> _DATA FOR REVIEW_:
■ ■ ■ ■ ■ ■ ■

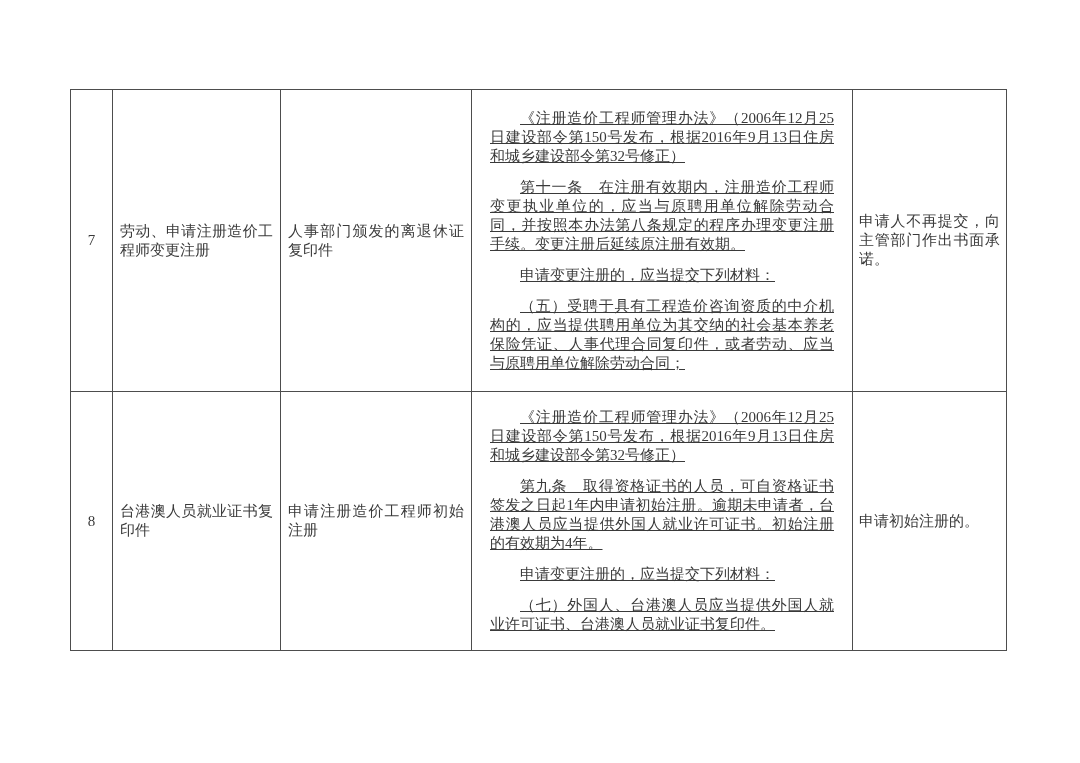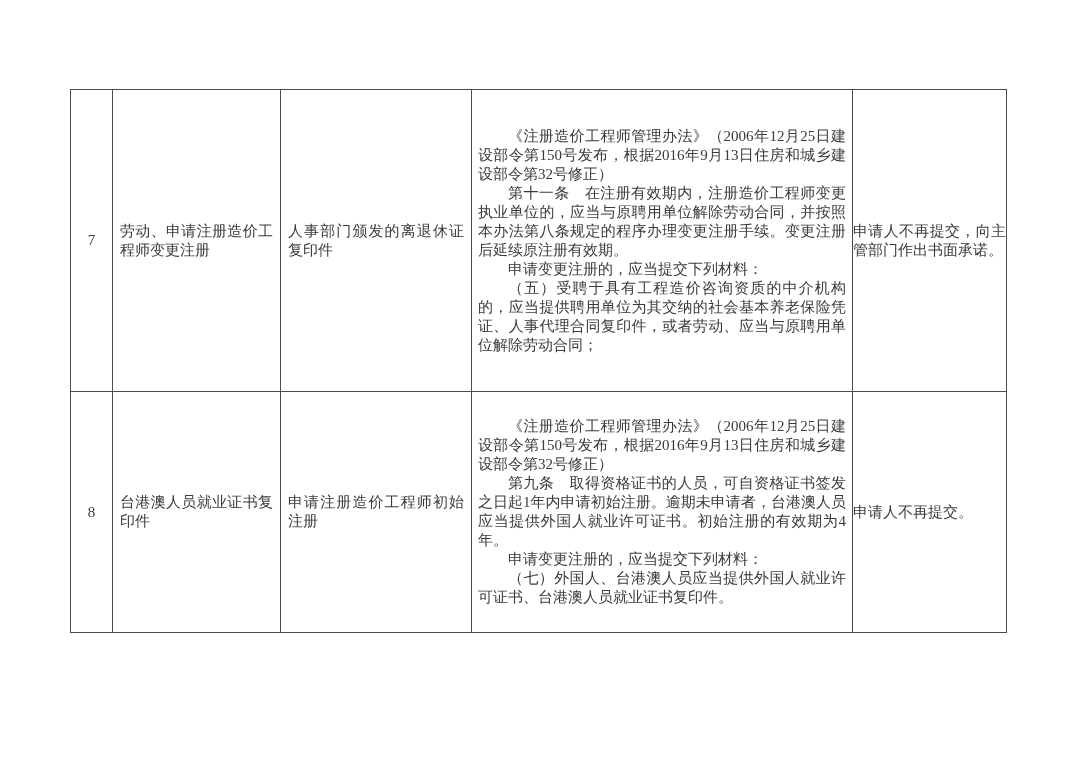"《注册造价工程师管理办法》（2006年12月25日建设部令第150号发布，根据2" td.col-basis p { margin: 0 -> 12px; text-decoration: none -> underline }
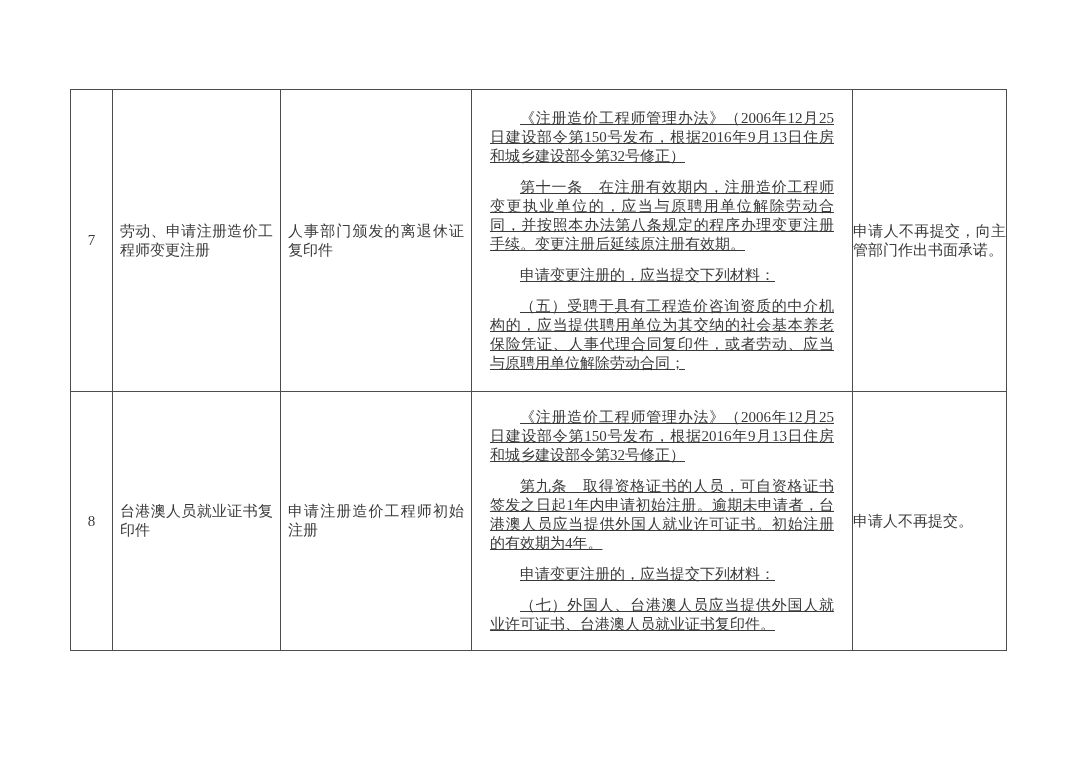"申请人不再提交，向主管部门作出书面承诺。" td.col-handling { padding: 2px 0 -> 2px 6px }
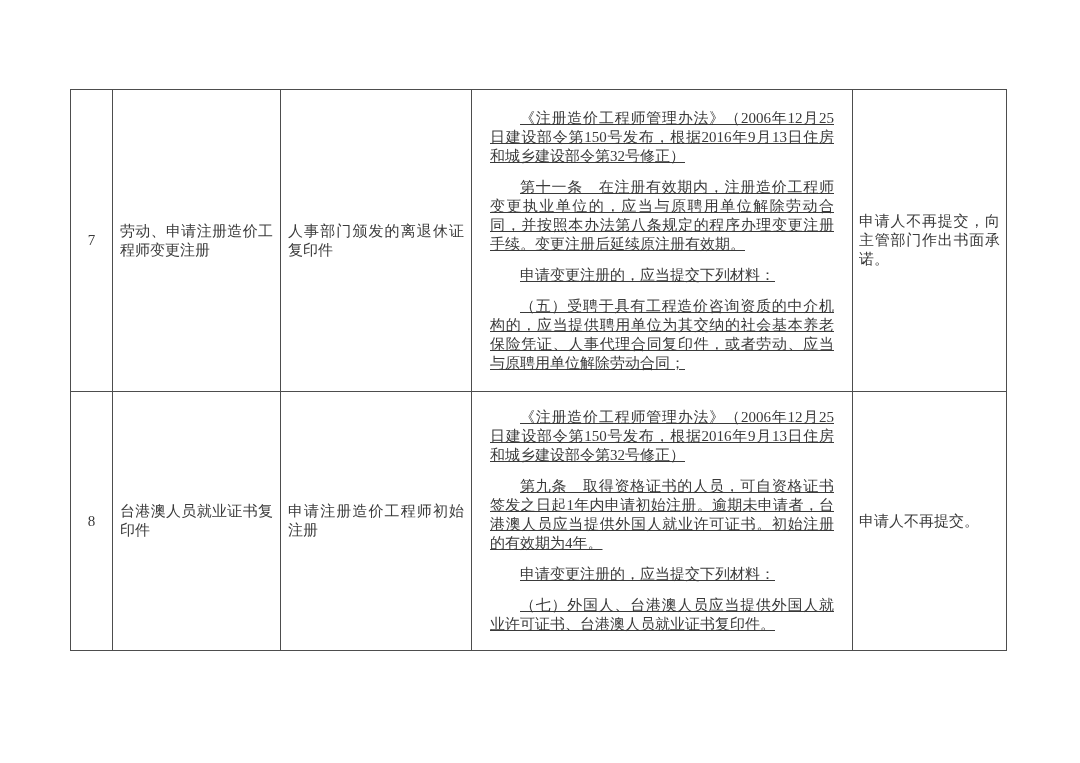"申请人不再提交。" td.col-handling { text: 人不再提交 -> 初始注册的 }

■ ■ ■ ■ ■ ■ ■

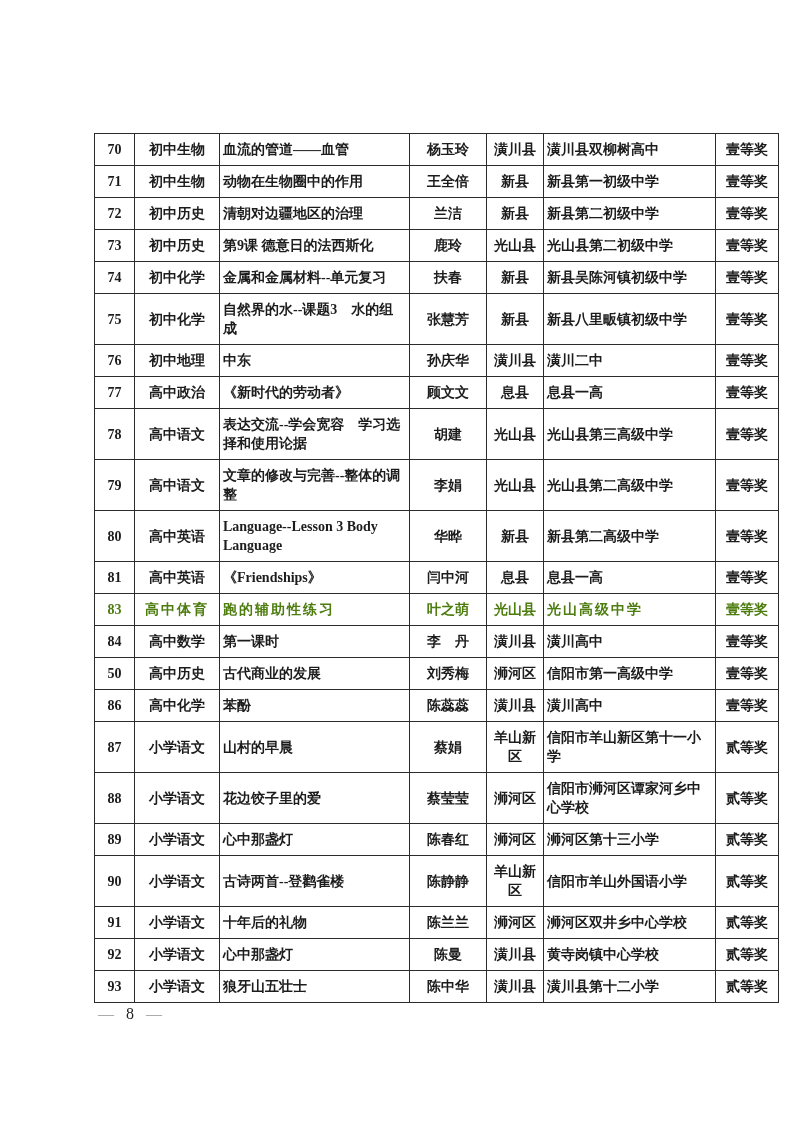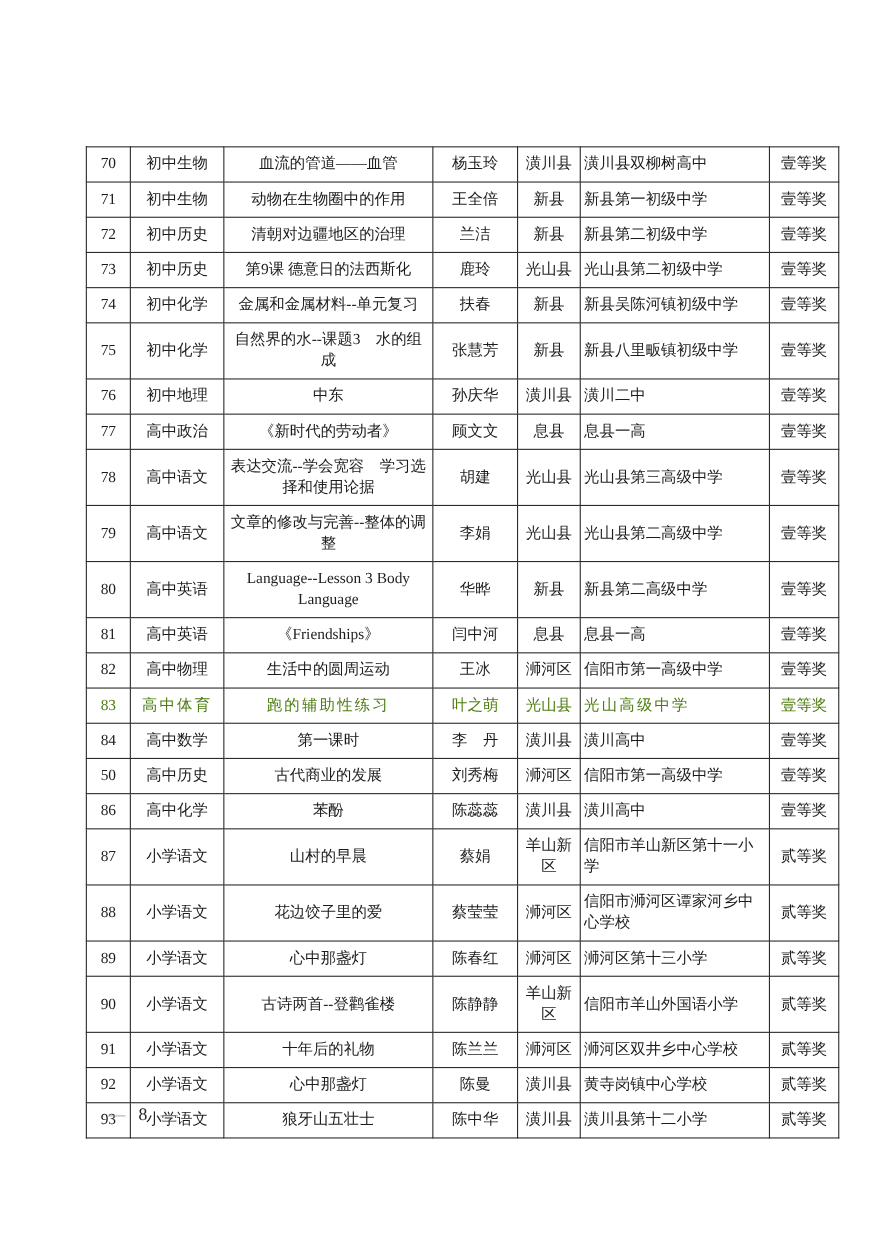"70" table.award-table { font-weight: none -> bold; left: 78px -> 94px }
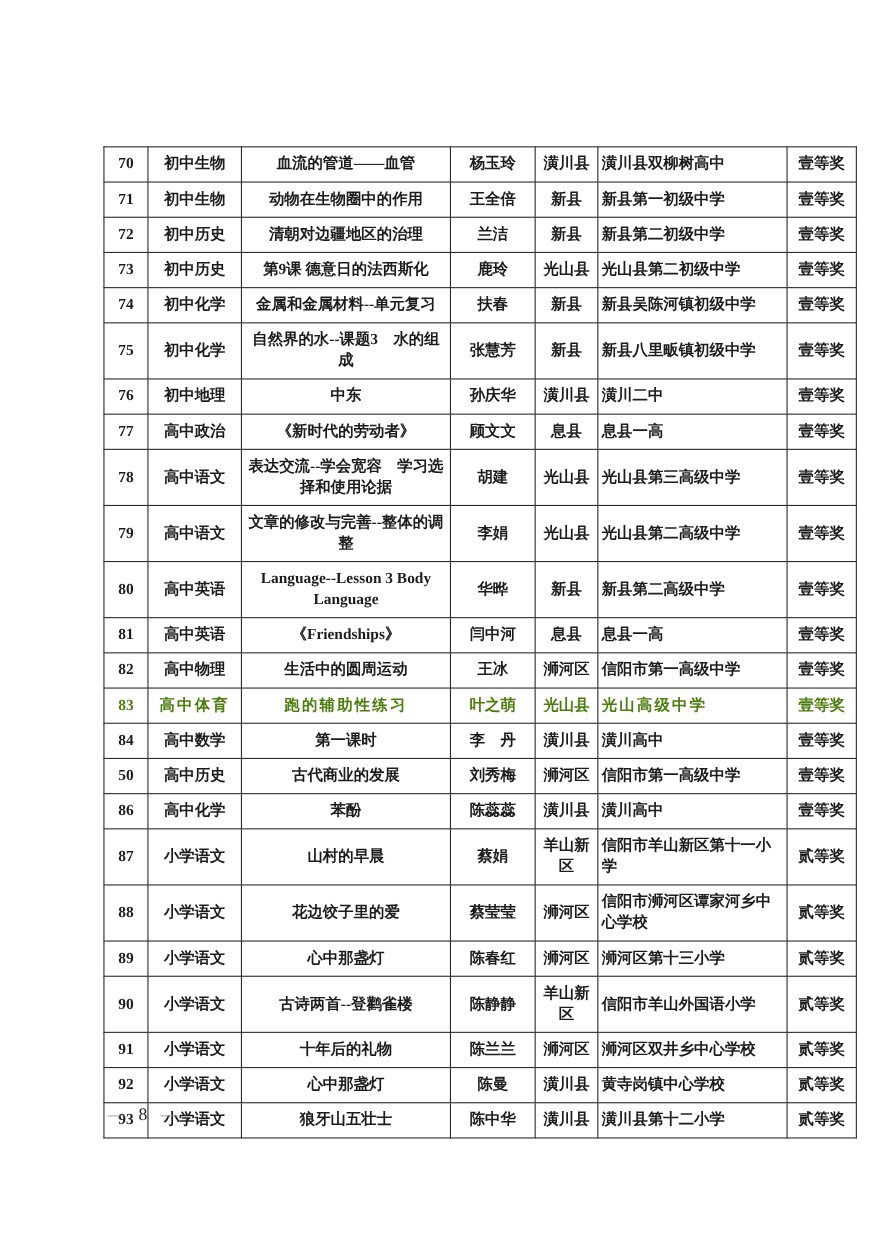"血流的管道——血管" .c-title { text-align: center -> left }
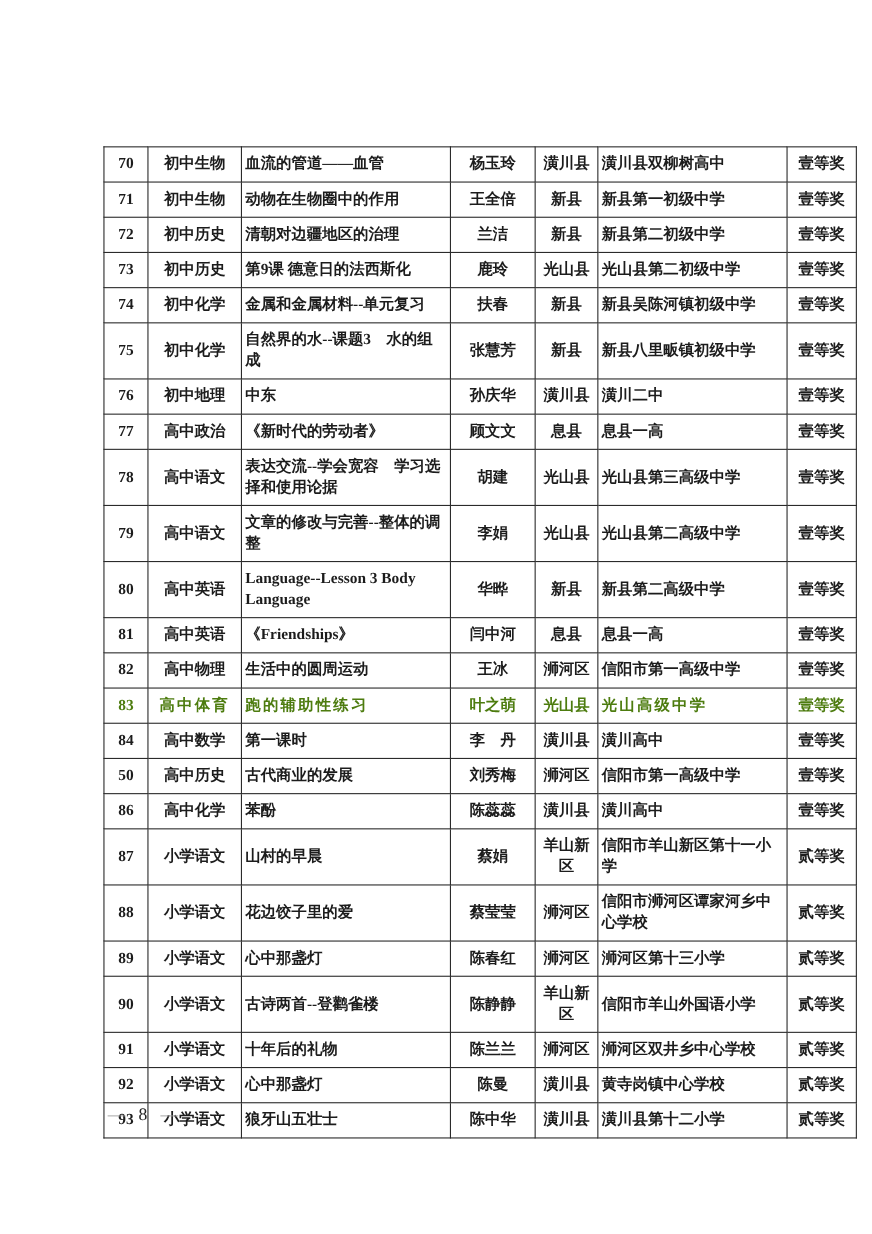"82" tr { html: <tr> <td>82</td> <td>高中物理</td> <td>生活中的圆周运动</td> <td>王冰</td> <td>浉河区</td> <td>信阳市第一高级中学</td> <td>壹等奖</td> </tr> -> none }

■ ■ ■ ■ ■ ■ ■

> _HOW TO COMPLETE THIS TASK_: Everything above from the line containing "text-align: center ->" through the line containing "html: <tr> <td>82</td>" must be repeated exactly, and the pictures must be left out.

> _TASK RESULT_:
"血流的管道——血管" .c-title { text-align: center -> left }
"82" tr { html: <tr> <td>82</td> <td>高中物理</td> <td>生活中的圆周运动</td> <td>王冰</td> <td>浉河区</td> <td>信阳市第一高级中学</td> <td>壹等奖</td> </tr> -> none }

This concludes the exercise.